Reviewed by Martin Singleton

Martin Singleton was a poet living in Toronto.

Review

In “Separation and Understanding,” Whiten writes “world it down on the page and it is enough,” and this kind of careless arrogance informs much of One Poem. The book is in four sections, dated 1969, 1979, 1979-83, and 1983. One may forgive — perhaps — the lame repetitions, clumsy rhymes, and posturings of the first section (“but now can I not write also of this”), but it is unsettling to see the same type of mistake ten years later. Indeed, some of the latter are so embarrassingly bad as to make one wonder whether English is the writer’s native tongue: “we shared God’s glory /with all men, sang the Amen verily sorry.” Things do not improve much in the third section: “you loved, /you loved, the world so right, your /dog, your father, your brother, your mother, /so warm and right and bright.” The final section opens with a seven-page poem chock-full of tortuous details of the protagonist’s life in leaden lines, although the last section, about Alden Nowlan, has a few good ones.

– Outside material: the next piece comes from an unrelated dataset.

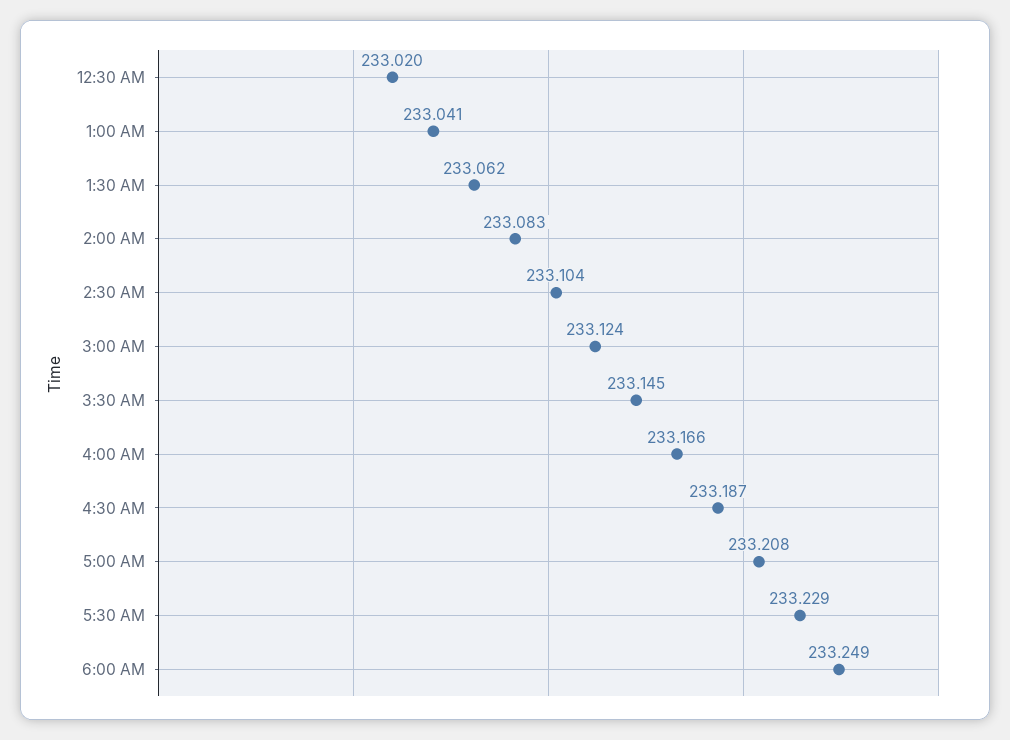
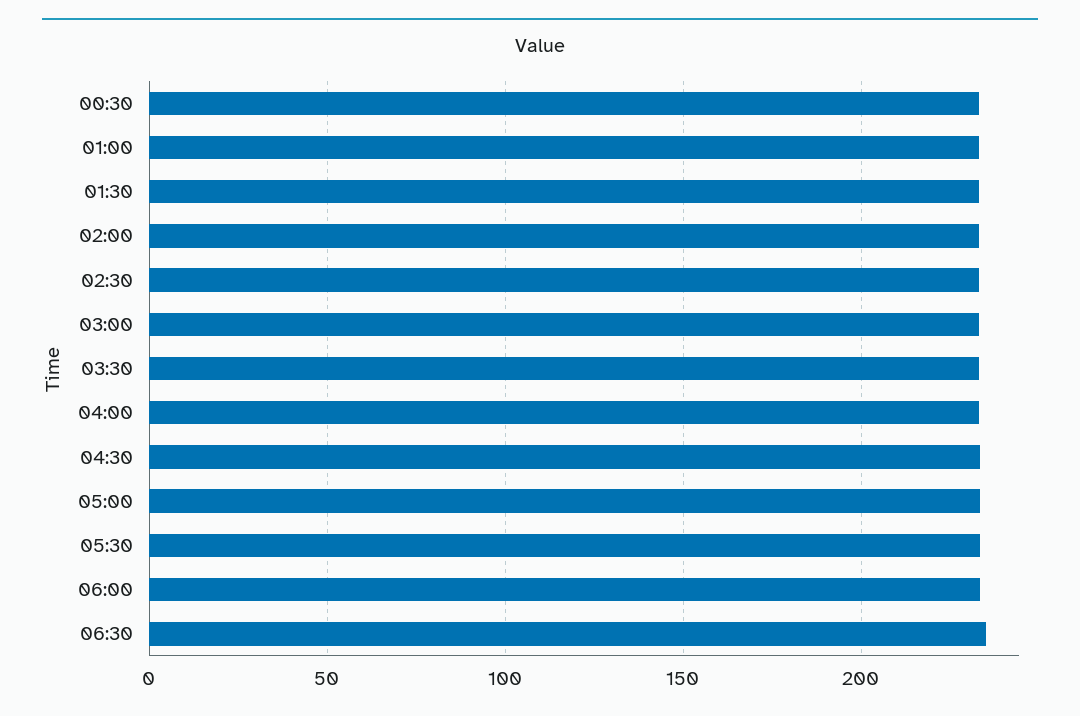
06:30: none -> 235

Following some confused and simplistic versifying about mental illness and relationships, the book ends with a fragmented poem about childhood remembrances. There are some good things here — character sketches, poems about teaching, satiric verse about the poetry “scene” — but they are few. By generous count, of 78 poems, 24 are moderately to fairly good; 32 slight, sentimental, or mediocre; 10 frankly awful; and 12 devoid of sense. There is enough good material here for a chapbook, not 117 pages. This writer is careless to the point of ignorance in his craft, and arrogant in his expectation that such stuff be taken seriously.